'''
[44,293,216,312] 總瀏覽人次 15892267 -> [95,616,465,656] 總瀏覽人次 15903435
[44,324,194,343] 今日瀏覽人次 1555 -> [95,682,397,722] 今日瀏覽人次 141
'''
'''
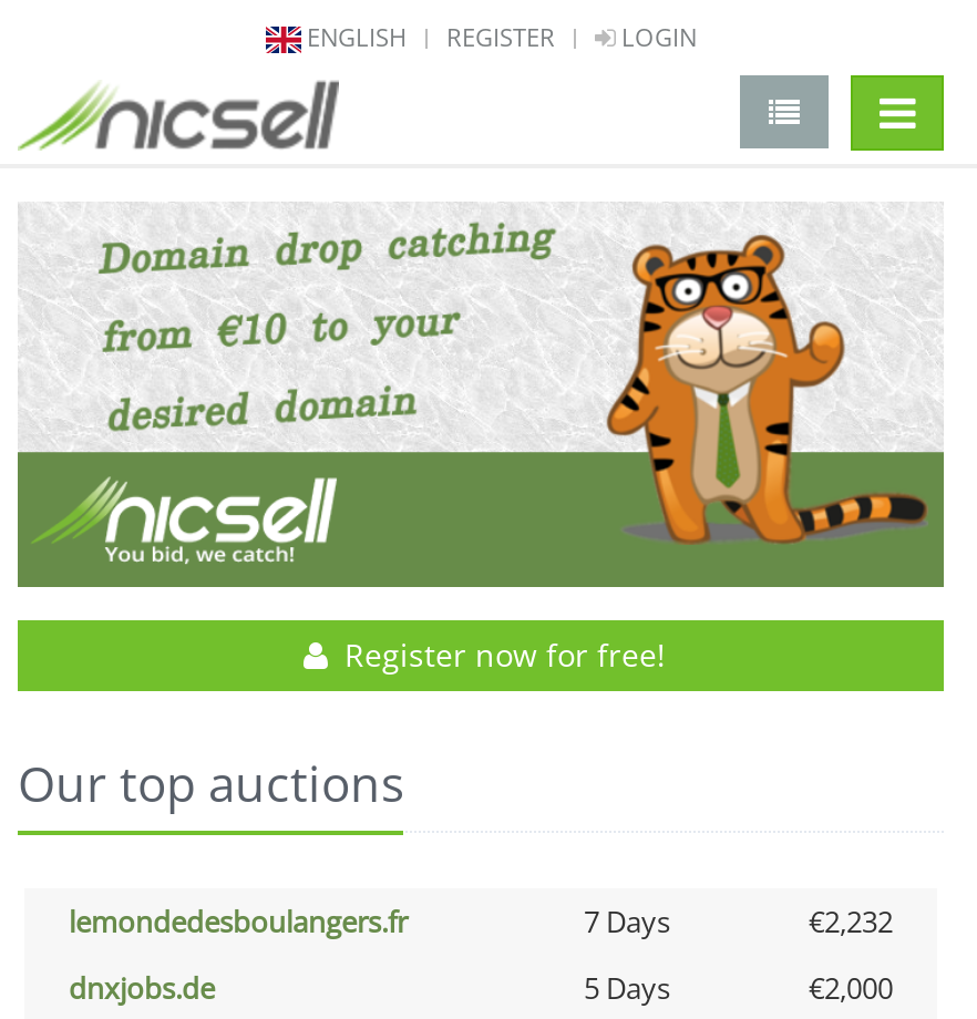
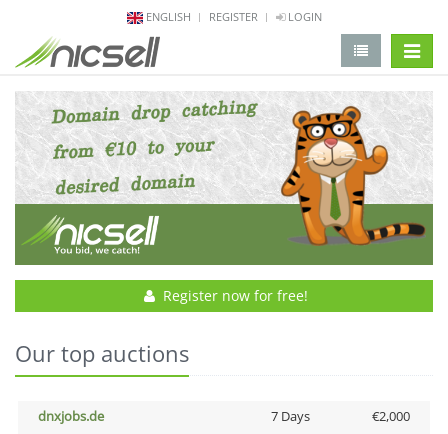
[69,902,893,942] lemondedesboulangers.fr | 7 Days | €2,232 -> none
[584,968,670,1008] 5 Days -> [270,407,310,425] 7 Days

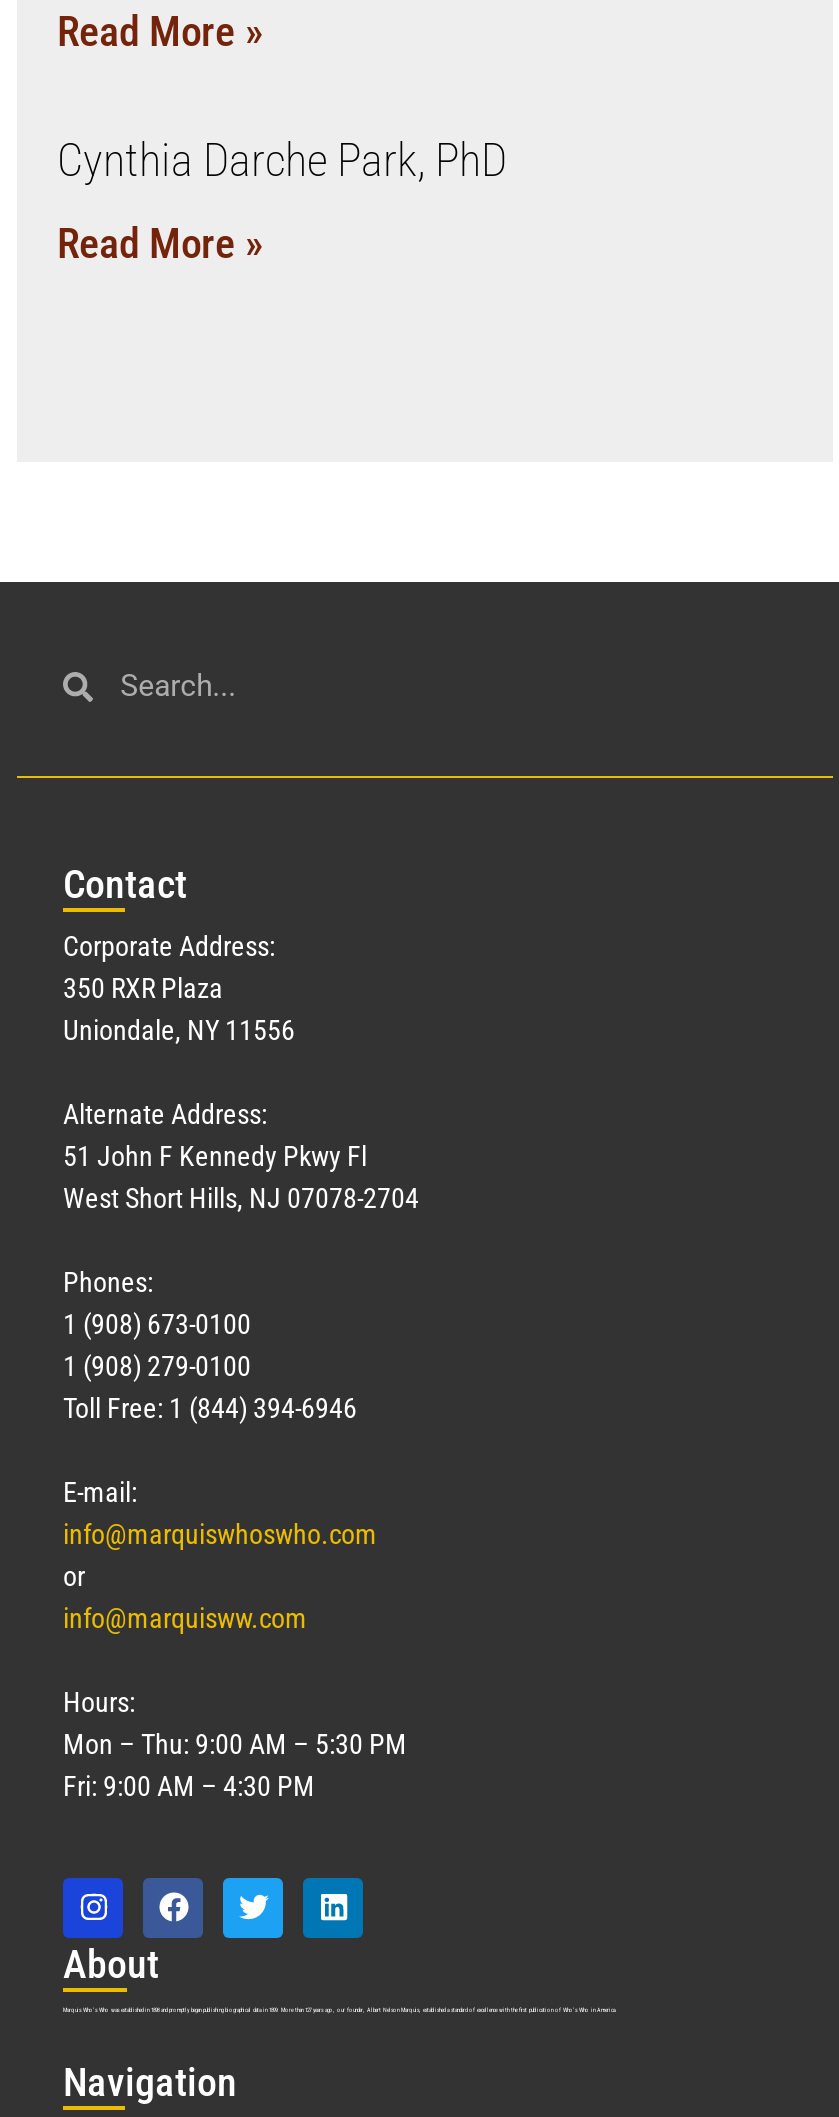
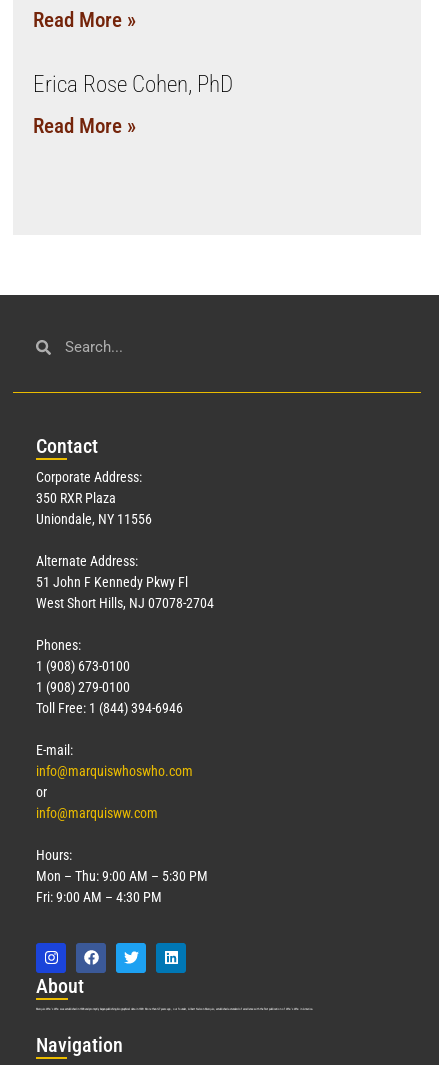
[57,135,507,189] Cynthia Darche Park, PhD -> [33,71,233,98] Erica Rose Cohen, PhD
'''
▸ **What to produce**:
Reproduce each line from the records that contains the word "Days".

▸ **Solution**:
[69,902,893,942] lemondedesboulangers.fr | 7 Days | €2,232 -> none
[584,968,670,1008] 5 Days -> [270,407,310,425] 7 Days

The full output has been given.